1.12.0 will also ship with a built in migration tool for plugin authors who want to fully migrate to pyproject.toml (I will look into also providing that in a standalone version earlier), and the plugin template has already been updated to that.

1 Like

Thanks, good to know I was no thinking into a totally wrong direction :smile:, but recent pip implies the breaking change instead of recent setuptools. Are there other possiblly missing build dependencies without --no-build-isolation? Otherwise, to keep its benefit/intentions intact, wouldn't it be better to just install octoprint_setuptools as regular runtime dependency with OctoPrint, where all plugins will find it in any case? It should happen the same way with --no-build-isolation, but that means that really all build dependencies end in the runtime site :thinking:.

EDIT: Okay octoprint_setuptools is in the runtime site, but seems --no-build-isolation strictly requires all build dependencies in the isolated site then, and does not take any from the runtime site :thinking:.

Yes, this is exactly how build isolation is supposed to work.
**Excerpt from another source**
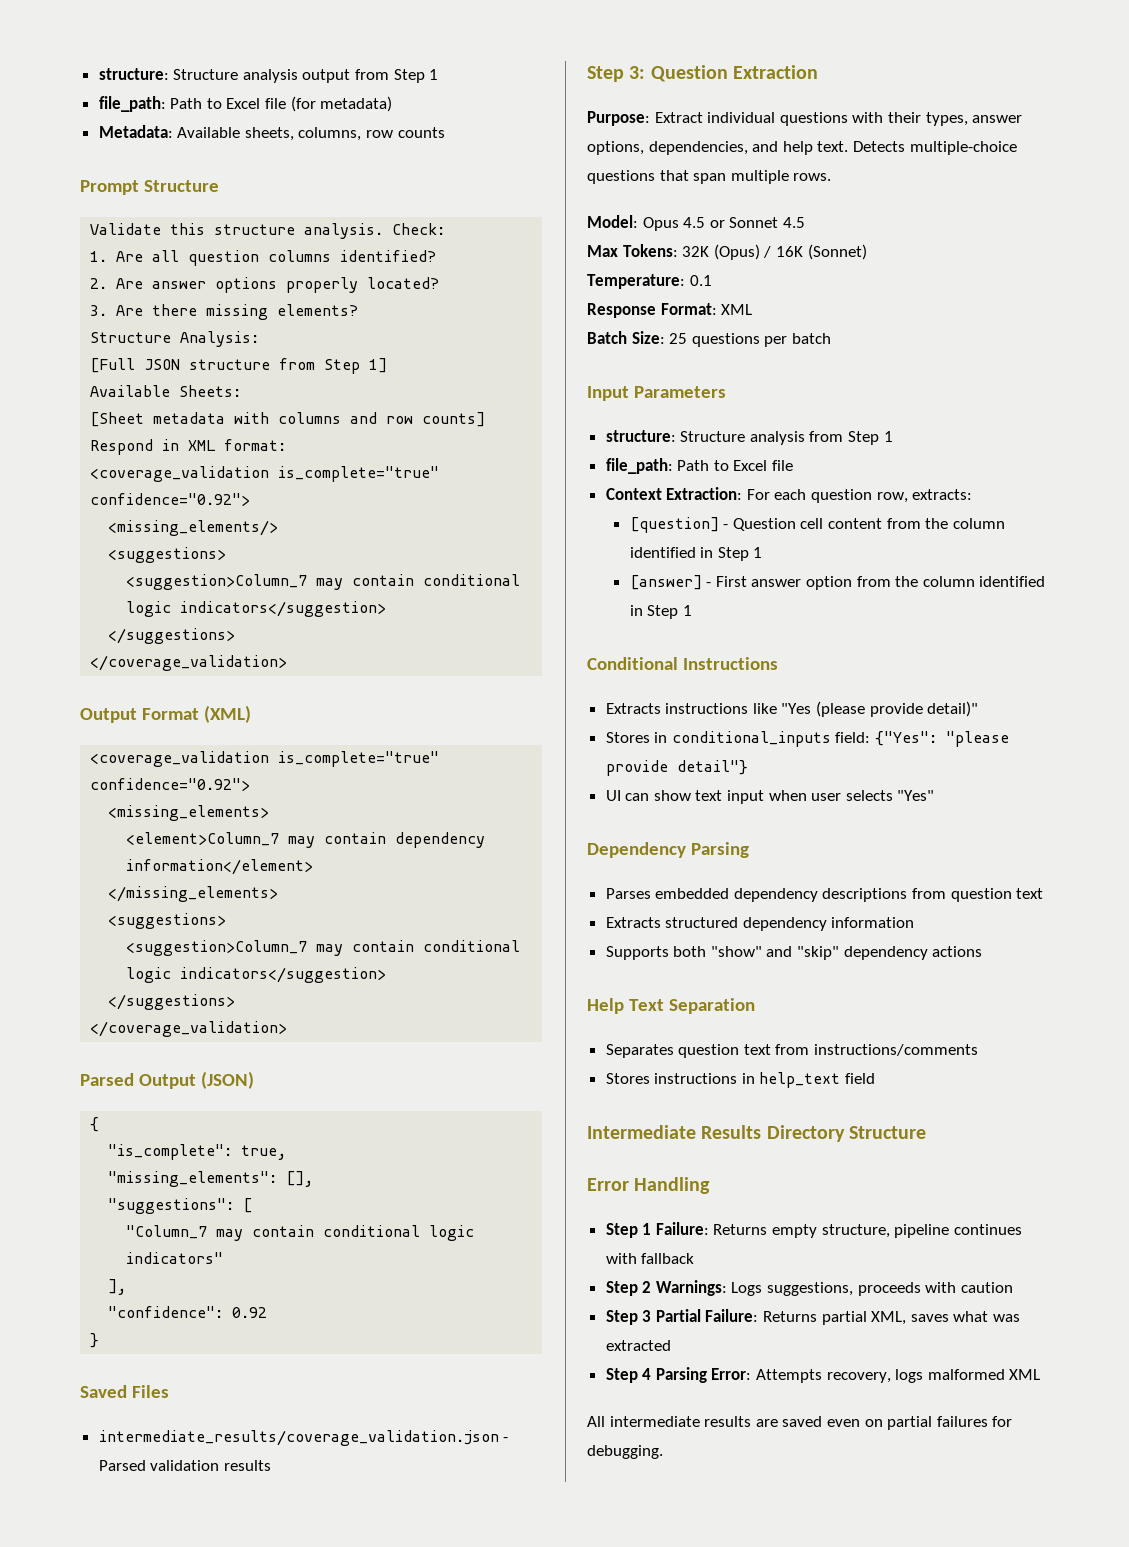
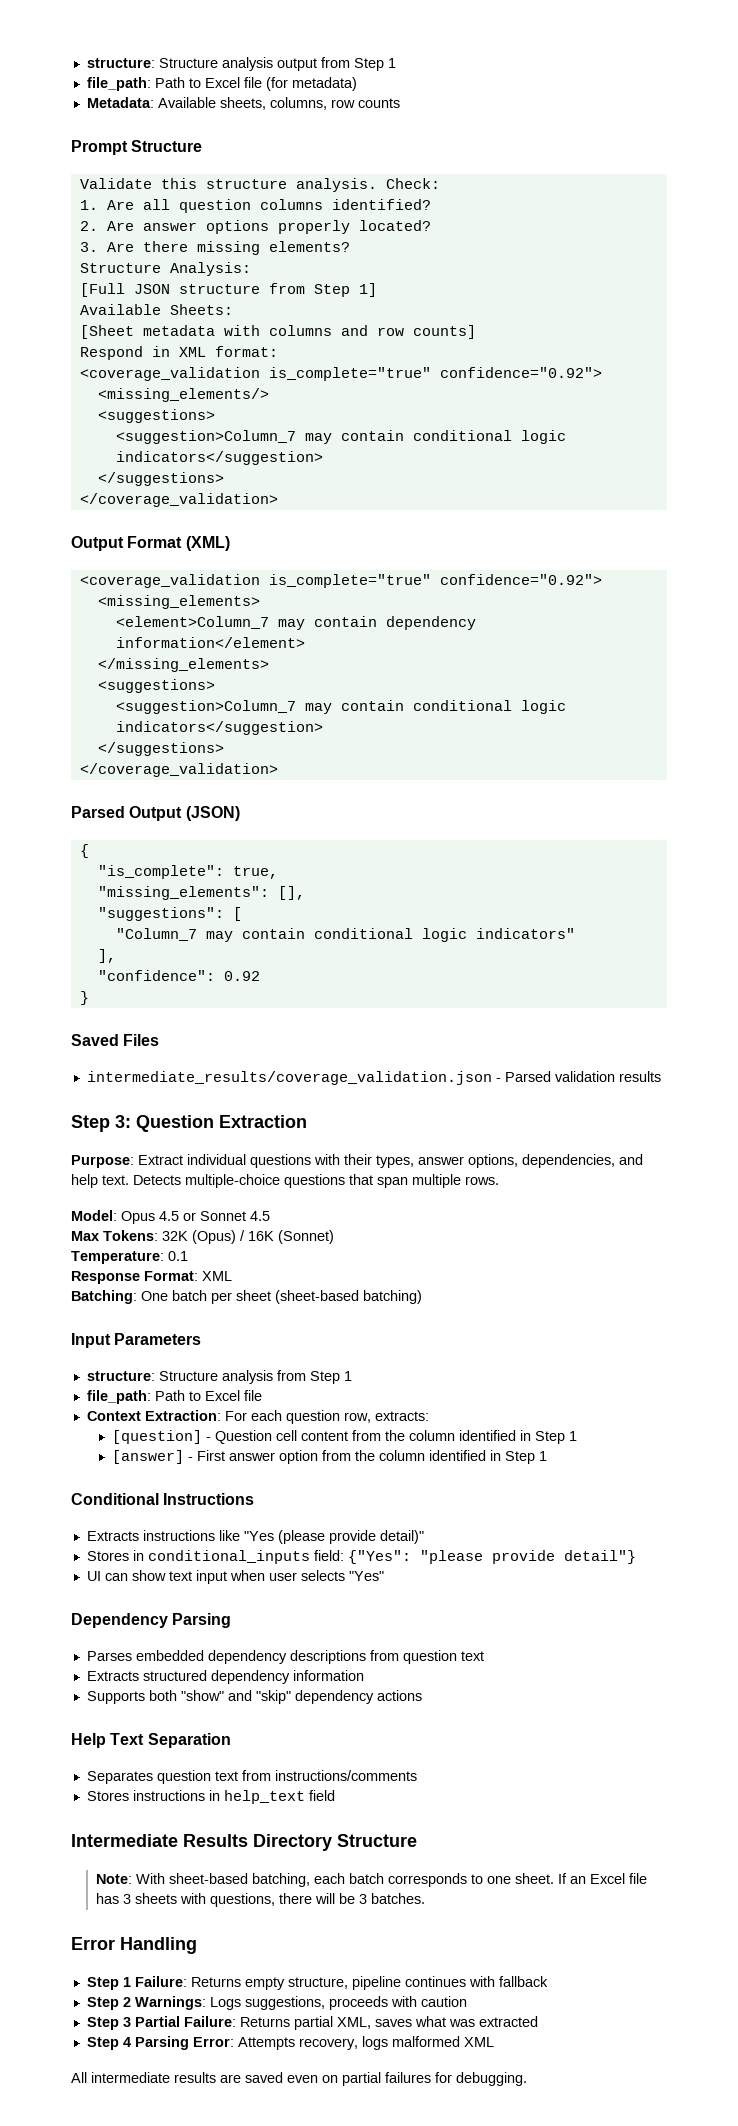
- Batch Size: 25 questions per batch
+ Batching: One batch per sheet (sheet-based batching)
+ Note: With sheet-based batching, each batch corresponds to one sheet. If an Excel file has 3 sheets with questions, there will be 3 batches.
And that's a change in how pip builds installable packages from source distributions.

When I initially created the plugin system I created these helpers in octoprint_setuptools to make it easier for plugin developers to get their plugin into an installable shape with various tooling for packaging and translating and such.

Back then, there was no such thing as build isolation. And I have to admit that I didn't have it on my radar that it would be forced on us this soon, an oversight on my part. I knew that it was coming, but for some reason I was rather thinking about 2026...

Long story short, for now OctoPrint will detect where build isolation won't work for installing or updating a package and tell pip accordingly. 1.12.0 will ship a tool that allows to port existing plugins easily from using octoprint_setuptools to a modern pyproject.toml setup with tooling provided in the shape of a task file, and I'll also look into porting this tool over into a standalone version tomorrow and push out a post about it. That will hopefully clear things up further.

1 Like

Great! And I now also see that octoprint itself "installs" the bundled octoprint_setuptools, but do now understand why it does not solve the issue, and why installing octoprint_setuptools explicitly as dedicated packages would not solve it either.

Despite that, I was just confused that I could not replicate the issue right now ... looks like I am some hours too late to the show, since OctoPrint 1.11.4 solved it already: Release 1.11.4 · OctoPrint/OctoPrint · GitHub

Anyway, learned some interesting Python background, and can tell our users that simply upgrading OctoPrint solves the issue :slightly_smiling_face:.